[Problem]:
Below are the records. Gather each line that holds "none".

[Extracted entries]:
※

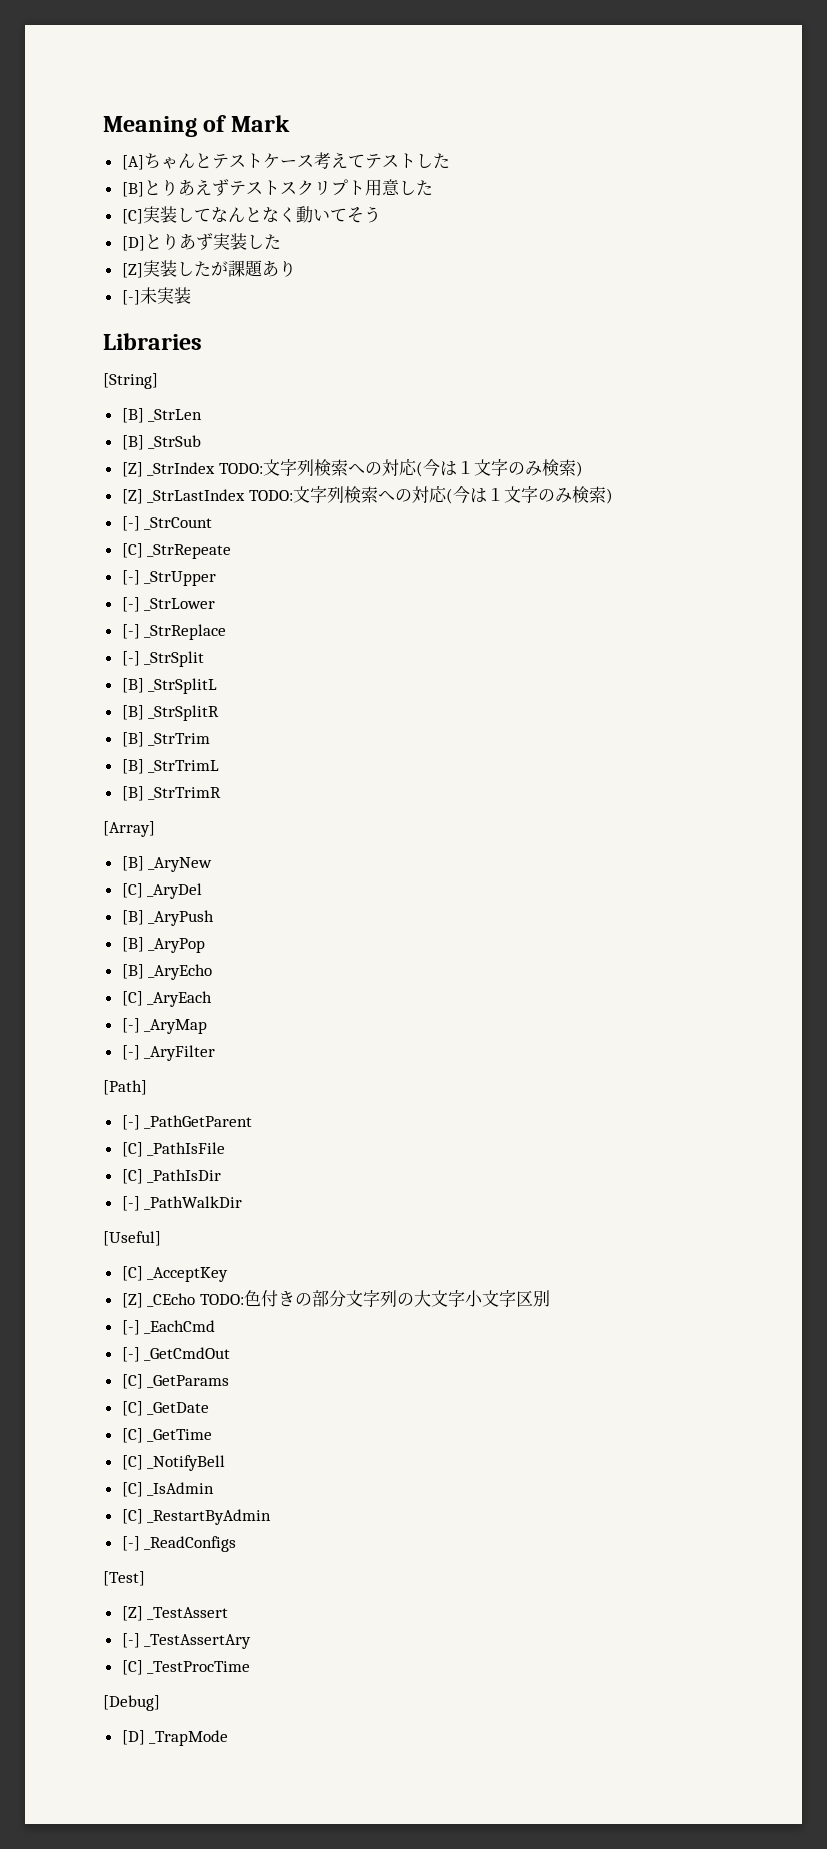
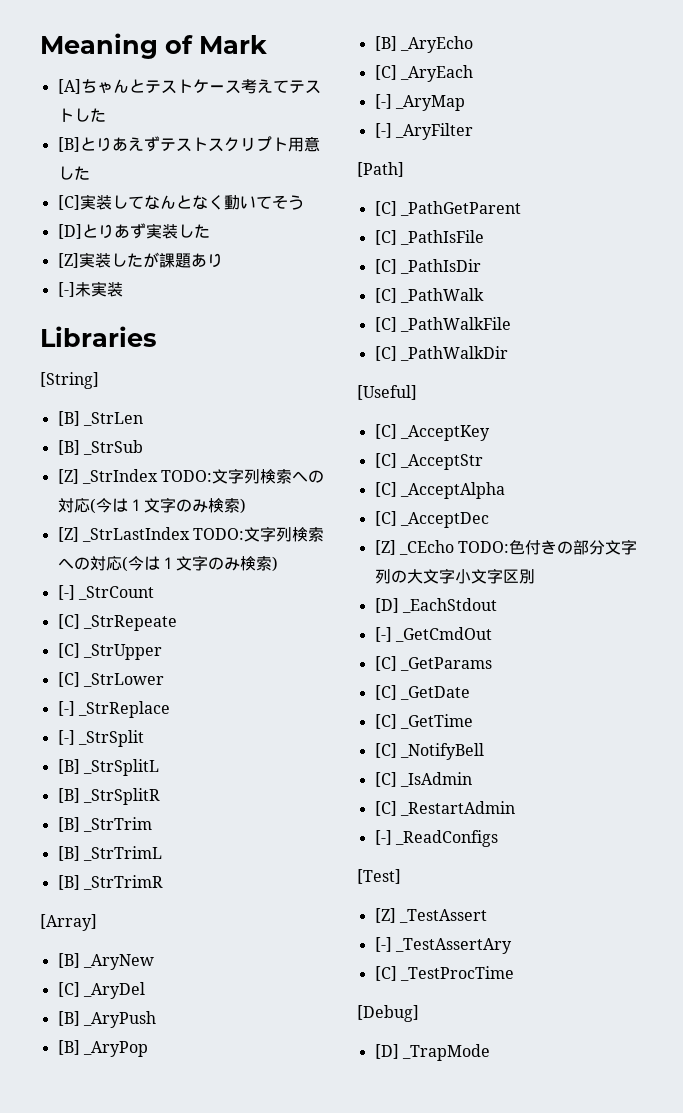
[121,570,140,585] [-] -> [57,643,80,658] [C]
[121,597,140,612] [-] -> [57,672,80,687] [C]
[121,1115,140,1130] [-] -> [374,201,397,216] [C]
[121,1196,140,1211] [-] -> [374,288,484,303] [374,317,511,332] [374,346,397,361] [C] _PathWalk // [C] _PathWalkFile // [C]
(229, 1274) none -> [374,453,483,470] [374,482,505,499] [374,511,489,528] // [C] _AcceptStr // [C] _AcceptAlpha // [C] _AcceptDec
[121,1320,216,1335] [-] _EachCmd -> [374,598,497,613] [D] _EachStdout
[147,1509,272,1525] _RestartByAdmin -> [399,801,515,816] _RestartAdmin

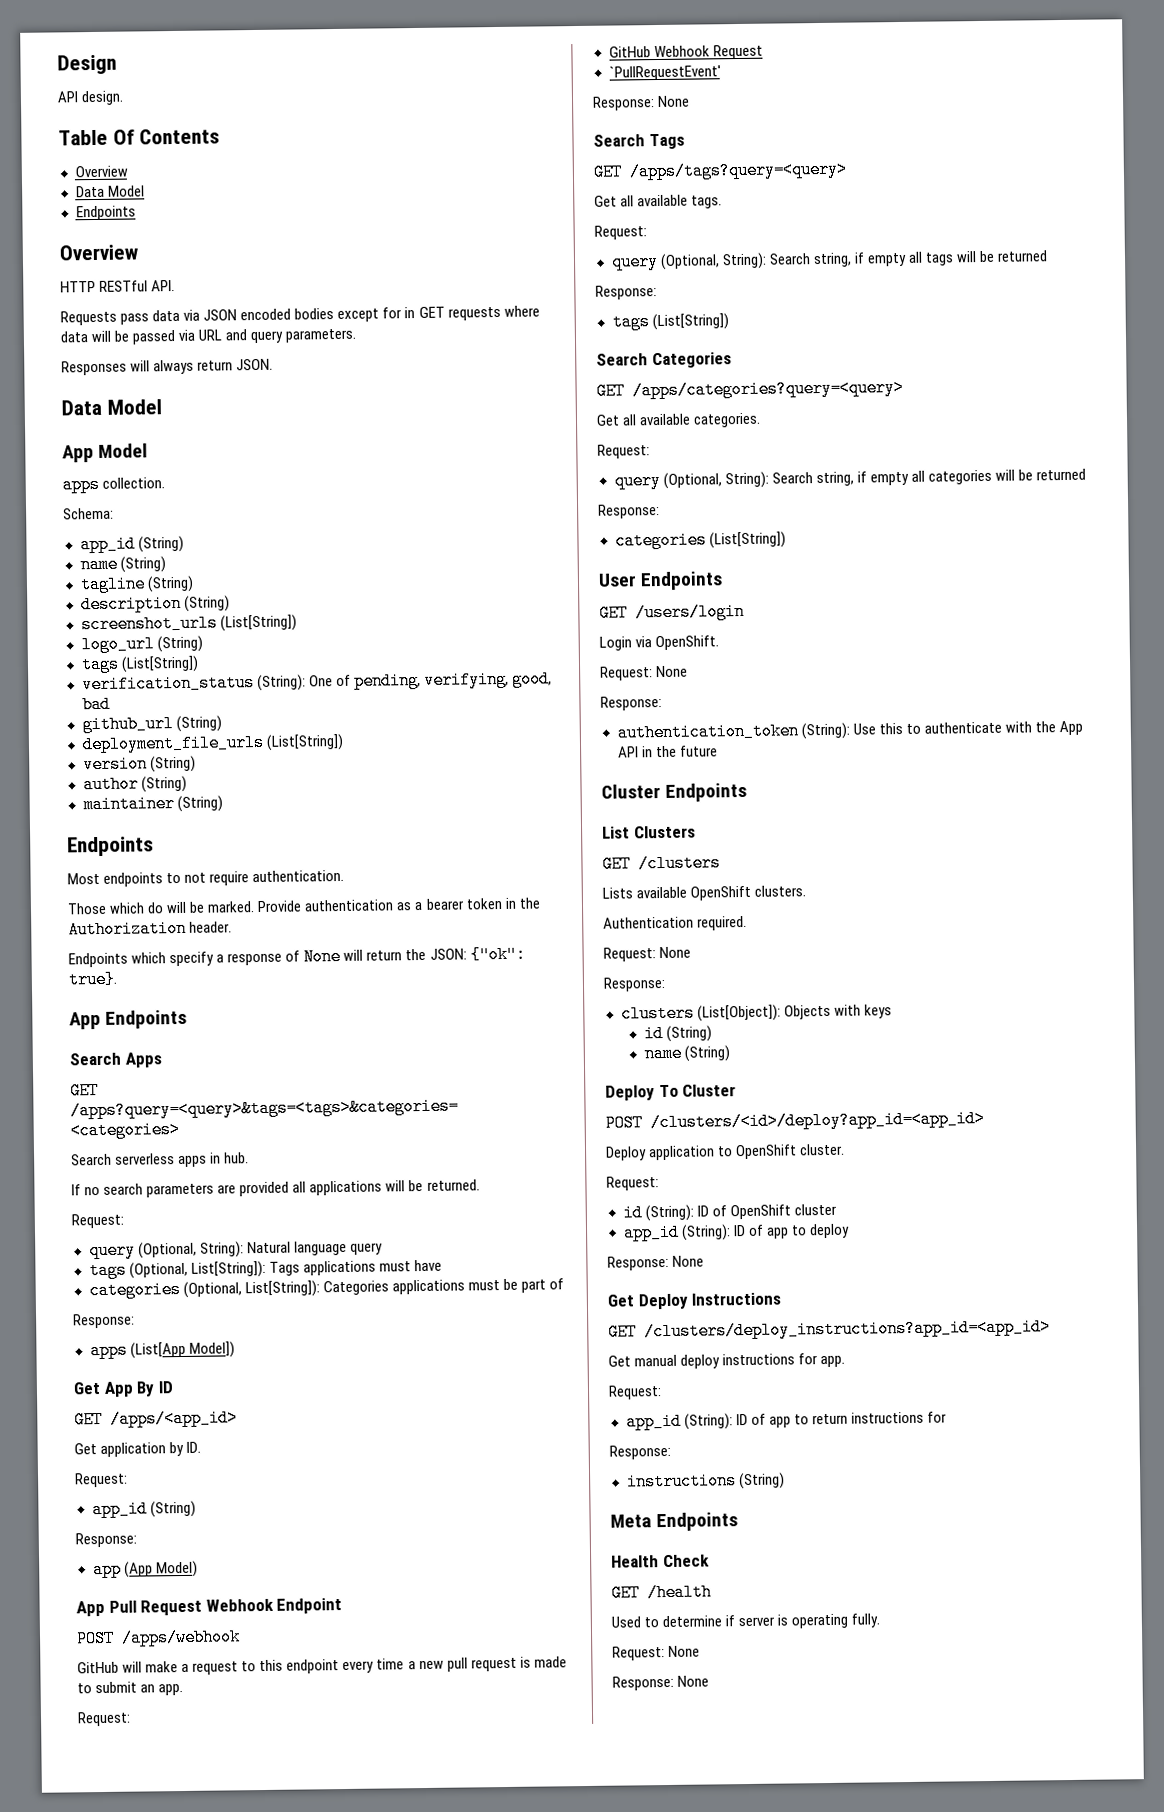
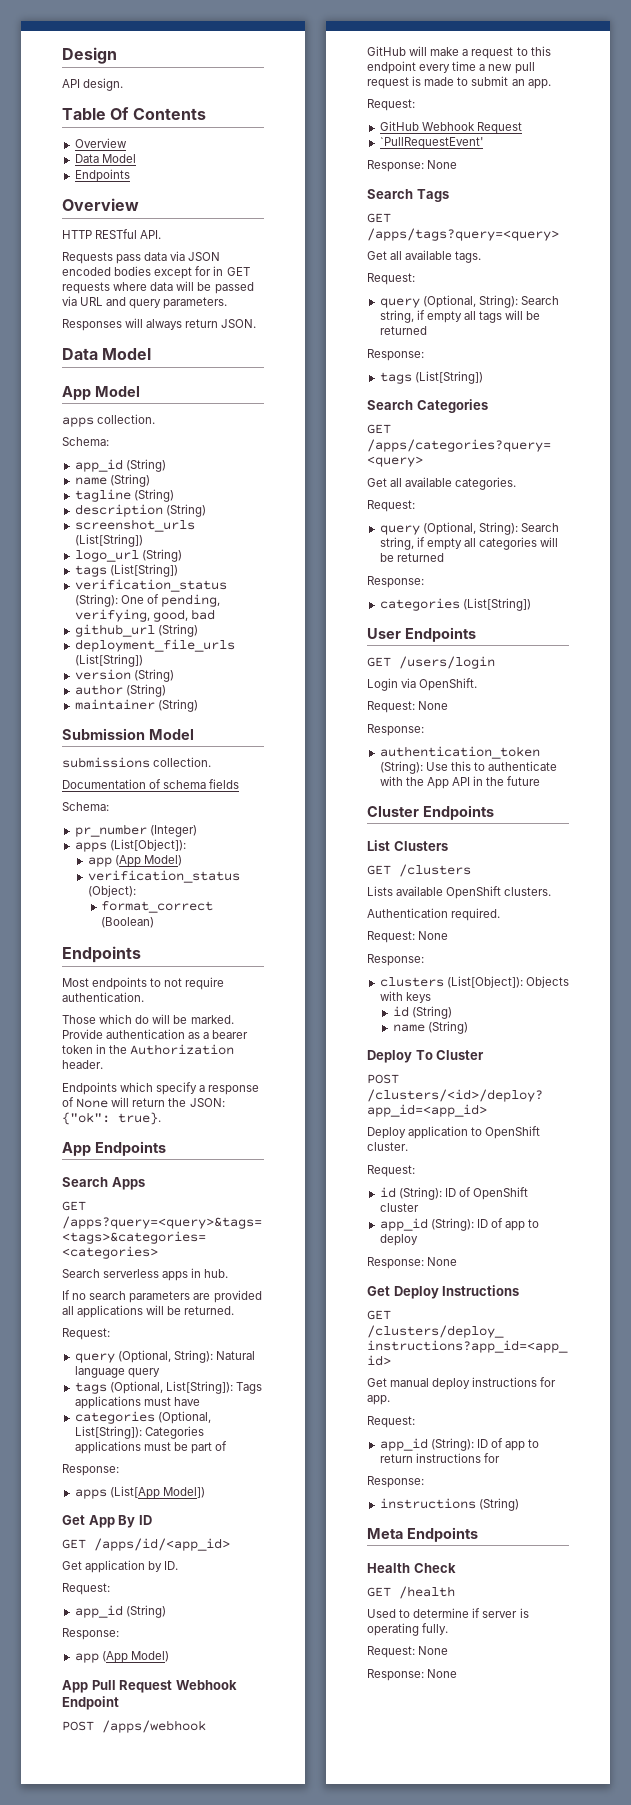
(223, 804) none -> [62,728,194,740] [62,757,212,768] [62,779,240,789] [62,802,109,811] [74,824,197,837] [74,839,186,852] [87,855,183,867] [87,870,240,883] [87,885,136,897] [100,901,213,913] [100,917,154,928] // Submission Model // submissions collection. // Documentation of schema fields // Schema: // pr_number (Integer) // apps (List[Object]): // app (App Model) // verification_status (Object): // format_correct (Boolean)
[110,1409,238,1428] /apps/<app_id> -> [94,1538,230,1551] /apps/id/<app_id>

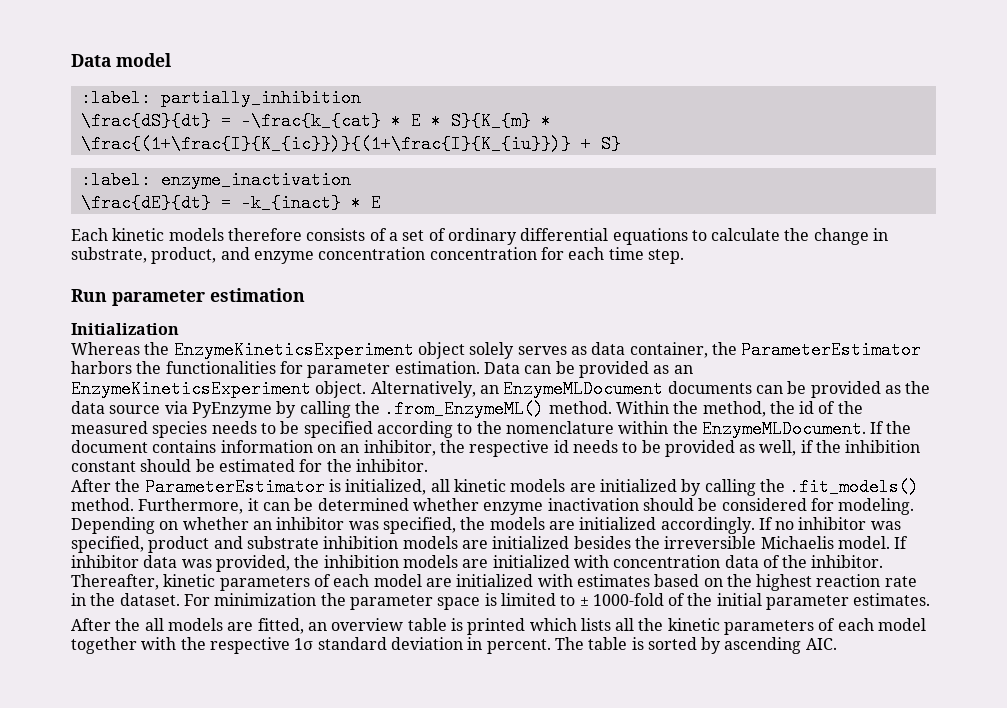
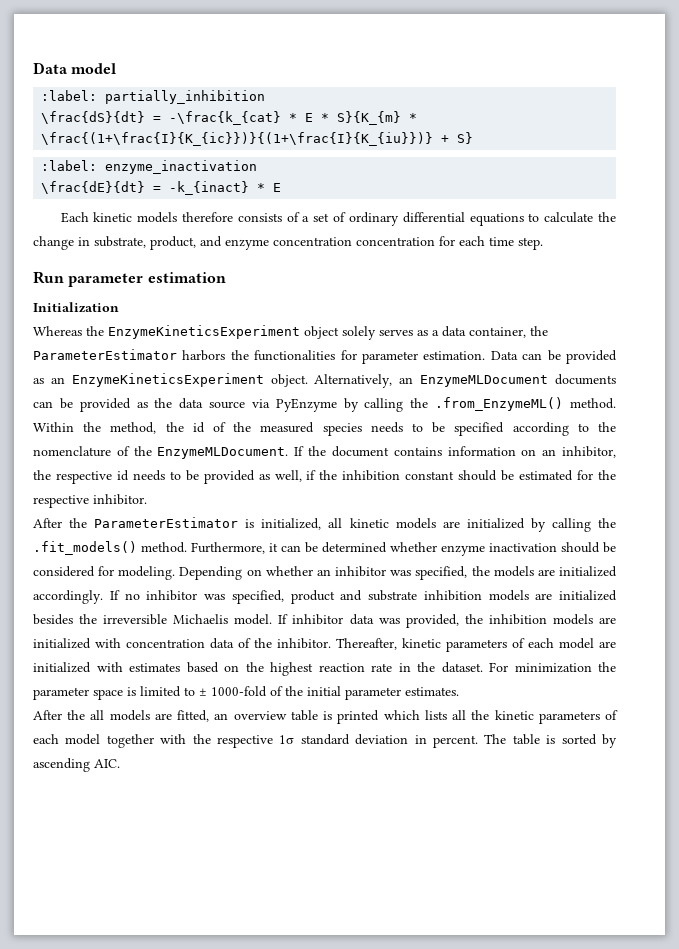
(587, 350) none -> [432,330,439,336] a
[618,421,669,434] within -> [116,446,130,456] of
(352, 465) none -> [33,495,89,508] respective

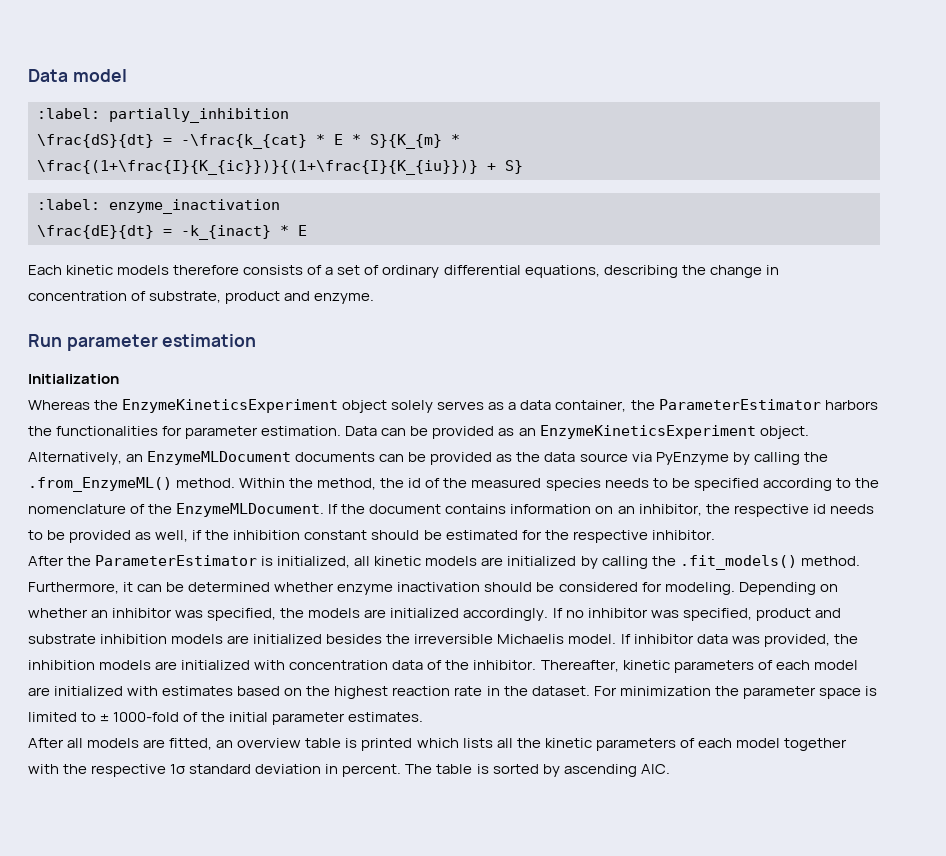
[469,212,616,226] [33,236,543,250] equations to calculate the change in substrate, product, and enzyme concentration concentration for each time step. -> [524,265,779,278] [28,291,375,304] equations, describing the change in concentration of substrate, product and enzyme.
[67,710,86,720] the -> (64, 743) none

※

[Result of this exercise]:
(229, 1274) none -> [374,453,483,470] [374,482,505,499] [374,511,489,528] // [C] _AcceptStr // [C] _AcceptAlpha // [C] _AcceptDec
(223, 804) none -> [62,728,194,740] [62,757,212,768] [62,779,240,789] [62,802,109,811] [74,824,197,837] [74,839,186,852] [87,855,183,867] [87,870,240,883] [87,885,136,897] [100,901,213,913] [100,917,154,928] // Submission Model // submissions collection. // Documentation of schema fields // Schema: // pr_number (Integer) // apps (List[Object]): // app (App Model) // verification_status (Object): // format_correct (Boolean)
(587, 350) none -> [432,330,439,336] a
(352, 465) none -> [33,495,89,508] respective
[67,710,86,720] the -> (64, 743) none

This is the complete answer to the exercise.